Résultats de l'étude
- Quatre principaux obstacles identifiés : Les obstacles au transport (62 %), les maladies non liées au traitement du cancer (37 %), les rendez-vous conflictuels (17 %) et le refus de poursuivre le traitement (9 %) ont tous contribué aux rendez-vous manqués.
- Pas de solution universelle : Le même obstacle peut avoir un impact différent sur les patients en fonction de l'emplacement et du contexte, ont indiqué les auteurs. Par exemple, les problèmes de transport peuvent être liés à la distance ou au manque de transports en commun abordables. Les maladies incluaient souvent la dépression et l'anxiété comme raisons de soins manqués.
- Rendez-vous manqués réduits de près de moitié : Environ 71 % des hôpitaux et centres participants ont constaté une diminution des taux de non-présentation. Les hôpitaux et les centres ont réduit les rendez-vous de radiothérapie manqués de près de 40 % au niveau des patients – de 8,3 % au départ à 5 % à la fin de la deuxième année. Au niveau hospitalier, les taux médians de non-présentation ont diminué de 32 %, passant de 8,2 % au départ à 5,6 %. Cela s'est traduit par une augmentation de plus de 1 600 patients ayant terminé leurs soins.
- Différences spécifiques au cancer et régionales : Les cancers gynécologiques, gastro-intestinaux et du sein ont connu une réduction notable des rendez-vous manqués par rapport aux cancers de la prostate et du poumon.
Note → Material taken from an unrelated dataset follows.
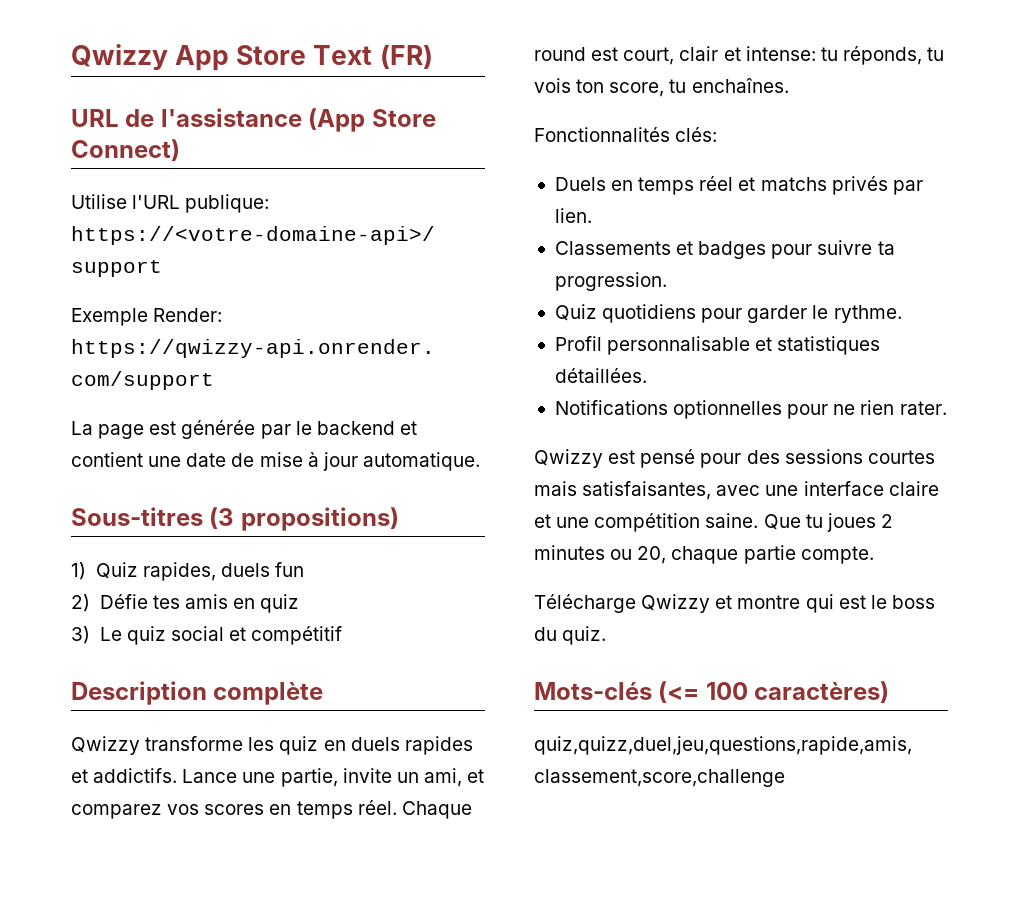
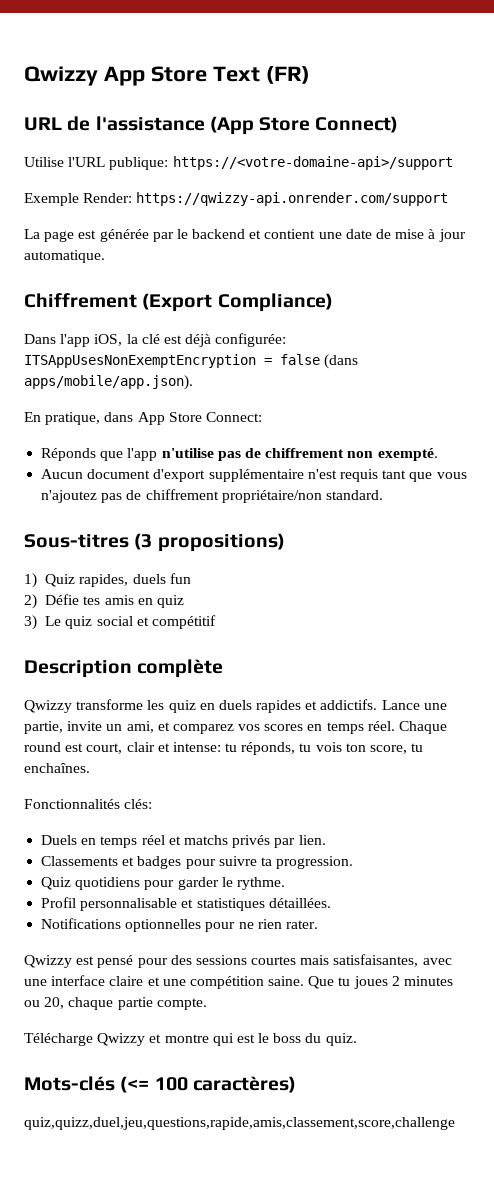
+ Chiffrement (Export Compliance)
+ Dans l'app iOS, la clé est déjà configurée: ITSAppUsesNonExemptEncryption = false (dans apps/mobile/app.json).
+ En pratique, dans App Store Connect:
+ Réponds que l'app n'utilise pas de chiffrement non exempté.
+ Aucun document d'export supplémentaire n'est requis tant que vous n'ajoutez pas de chiffrement propriétaire/non standard.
Au niveau régional, les hôpitaux et les centres du Sud et du Midwest ont connu la plus grande réduction des rendez-vous manqués, tandis que ceux du Nord-Est ont vu moins d'amélioration, ce qui, selon les auteurs, pourrait indiquer que le Nord-Est est confronté à des obstacles différents.
- Plusieurs interventions nécessaires : Les hôpitaux et centres ont mis en œuvre en moyenne quatre interventions. Des systèmes de dossiers de santé électroniques améliorés pour automatiser les rappels de rendez-vous, des flux de travail améliorés pour aider les patients à trouver un moyen de transport abordable et fiable et l'embauche de navigateurs de patients pour assurer le suivi des patients étaient associés à des taux de non-présentation plus faibles.
- Hôpitaux communautaires à risque : Les hôpitaux communautaires (traitant 100 à 500 nouveaux patients par an) présentaient le pourcentage le plus élevé de taux de non-présentation (11,6 %) au départ. Les taux n’ont chuté qu’à 10,5 %, ce qui suggère que les hôpitaux communautaires pourraient avoir besoin d’un soutien plus adapté.
« Cette recherche met en évidence les défis distincts auxquels les patients atteints de cancer sont confrontés tout au long de leur parcours thérapeutique – et nous a montré comment un projet d'amélioration de la qualité à grande échelle peut relever ces défis », a déclaré le Dr Kirstein. « En tant que prestataires de soins contre le cancer, nous devons être conscients des obstacles auxquels les patients sont confrontés lorsqu'ils recherchent des soins et développer des moyens réalisables et innovants pour soutenir à la fois les hôpitaux et les patients. »
Les auteurs ont reconnu que les données de l’étude rapportées par les hôpitaux pourraient ne pas rendre compte de tous les défis nuancés auxquels les patients sont confrontés pendant la radiothérapie contre le cancer. Les travaux futurs se concentreront sur l’application du cadre Breaking Barriers à d’autres domaines, tels que l’observance de la chimiothérapie, et sur l’exploration du soutien spécifique à la région pour les hôpitaux et les centres.
Les co-auteurs de l'étude sont Kelley Chan, MD, MS ; Eileen Reilly, MSW; Lauren M Janczewski, MD, MS ; Sharon Gentry, MSN, infirmière autorisée ; Camille Biggins, députée; Bruce Haffty, MD; Charles Shelton, MD; Anthony D. Yang, MD, MS, FACS ; et Ronald J Weigel, MD, PhD, MBA, FACS.